Looking Ahead to the NBA Finals
Oklahoma City should be the resounding favorites in the NBA Finals. Indiana got a lot of easy buckets off of a slow New York team that couldn't or wouldn't get back on defense. That won't happen against OKC. OKC also won't be as sloppy with the ball as the Knicks were.
The Pacers do line up well defensively against OKC. Pascal Siakam can guard Chet Holmgren, Myles Turner can guard Isaiah Hartenstein, Aaron Nesmith can guard Jalen Williams, Tyrese Haliburton can guard Lugentz Dort, and Andrew Nembhard can guard Shai Gilgeous-Alexander. This last matchup is fascinating to me, because as they are both members of the Canadian national team, there's a better than decent chance that Nembhard has spent a lot of time guarding SGA in practices and scrimmages. Nembhard does a great job of staying down and not biting on pump fakes, as he showed in last night's Game 6, when he got six steals (and it felt like more) guarding Jalen Brunson. He'll need to be that good again and SGA, and certainly can be.
The big unknown for me, comes on the other side of the ball – who guards Tyrese Haliburton, and how effective can they be at that. My guess is that Cason Wallace is going to draw the bulk of the assignment, with Jalen Williams and SGA drawing the assignment as well. The only problem there is that Wallace isn't a starter. If Dort gets the initial matchup and Haliburton torches him, will Thunder coach Mark Daigneault adjust and start Wallace instead? Haliburton does a lot of dancing and running, and Dort and Alex Caruso are most effective when they're defending players who are a little more stationary.
Someone mentioned last night on BlueSky that Caruso figures to draw Pascal Siakam more, and I think that's accurate. I also think that will go poorly for him, because Siakam is more comfortable pulling up in the midrange than most. So I think the real key will be how OKC defends Haliburton.
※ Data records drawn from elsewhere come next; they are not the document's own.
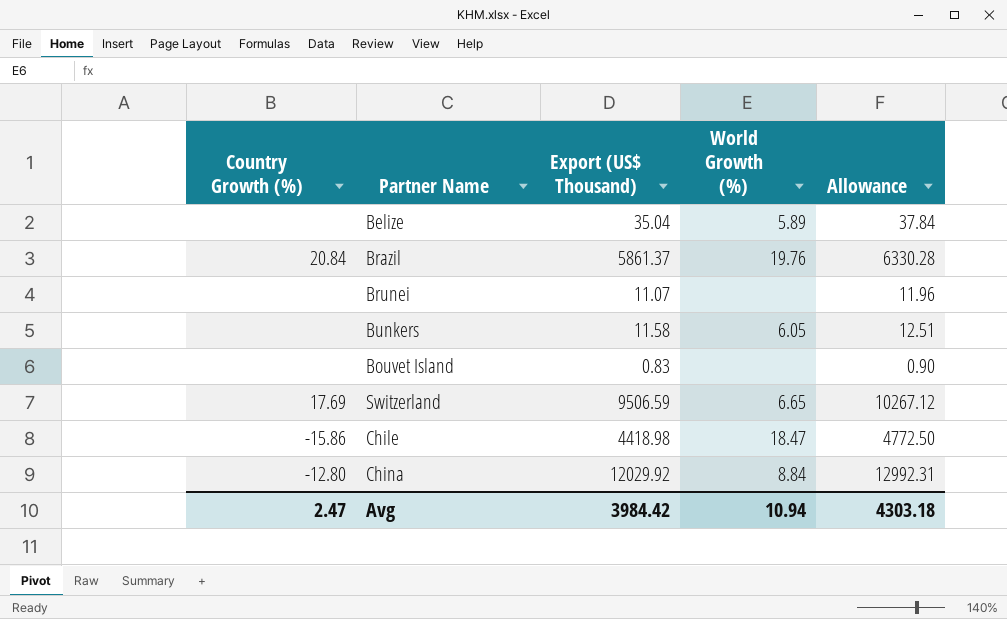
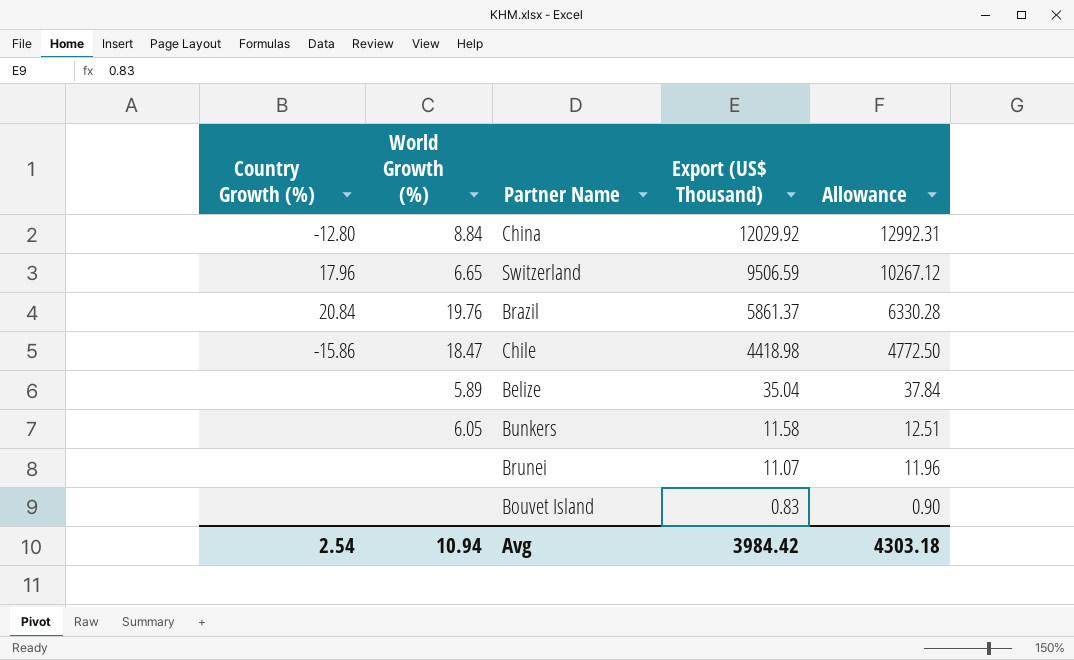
row order: none -> Export (US$ Thousand) descending
column World Growth (%) | position: 4 -> 2
Switzerland | Country Growth (%): 17.69 -> 17.96
Avg | Country Growth (%): 2.47 -> 2.54

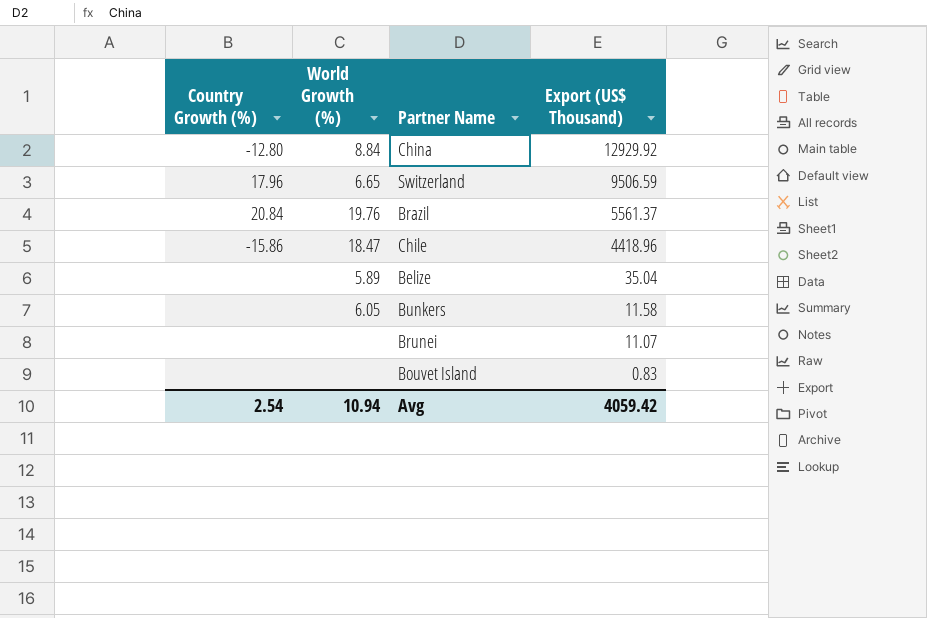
column Allowance | formula: [Export (US$ Thousand)] * 1.08 -> none
China | Export (US$ Thousand): 12029.92 -> 12929.92
Brazil | Export (US$ Thousand): 5861.37 -> 5561.37
Chile | Export (US$ Thousand): 4418.98 -> 4418.96
Avg | Export (US$ Thousand): 3984.42 -> 4059.42

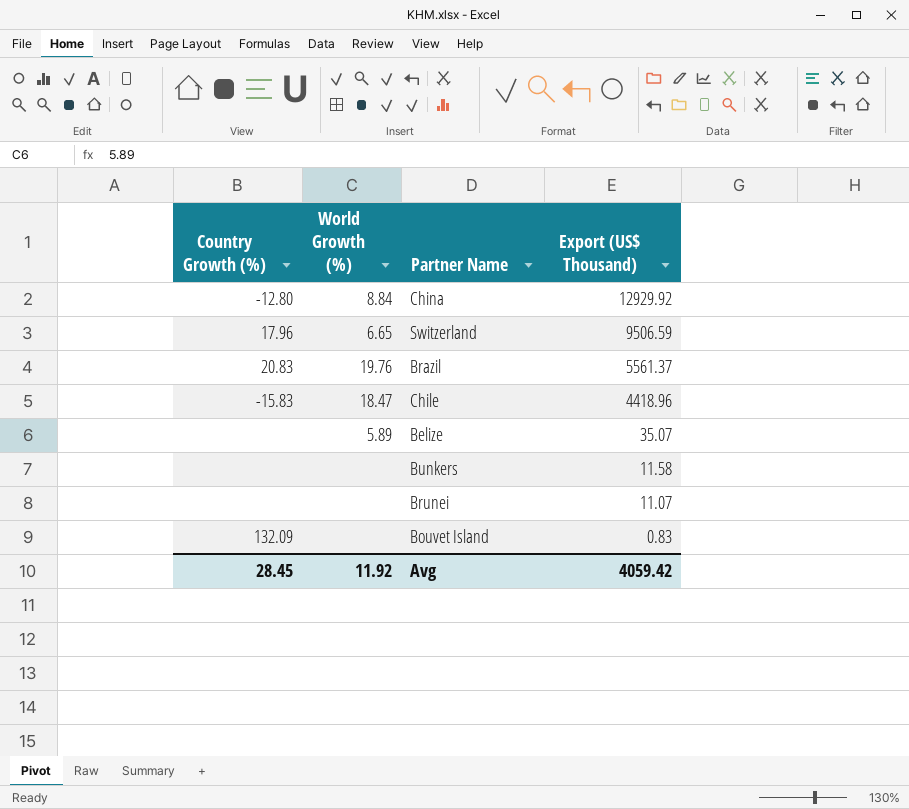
Brazil | Country Growth (%): 20.84 -> 20.83
Chile | Country Growth (%): -15.86 -> -15.83
Belize | Export (US$ Thousand): 35.04 -> 35.07
Bunkers | World Growth (%): 6.05 -> none
Bouvet Island | Country Growth (%): none -> 132.09
Avg | Country Growth (%): 2.54 -> 28.45
Avg | World Growth (%): 10.94 -> 11.92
It's tempting to say that if Haliburton can bend OKC's defense that the Pacers have a puncher's chance in this series. But I don't think it is so. It is also tempting to say that if the games are officiated properly that the Pacers stands a puncher's chance. But I don't think it is so. We have yet to see the refs rein in SGA falling down on one out of every three shots he takes, and we have yet to see the refs consistently rein in the hacking that Caruso, Dort, and Wallace (to say nothing of Hartenstein, SGA, and Williams) do on every. single. possession. Perhaps it will be different under the microscope of the Finals. Perhaps the league will finally realize that these two large elements of OKC's game are not entertaining to watch, and will ref the games accordingly. But I've given up hope on that front, at least for this season. And I don't think Indiana has enough answers if Aaron Nesmith is still hurt or for the games when Haliburton and/or Siakam go quiet. As much as it pains me, and as much as I will root for it to be wrong, I'll say Thunder in 5.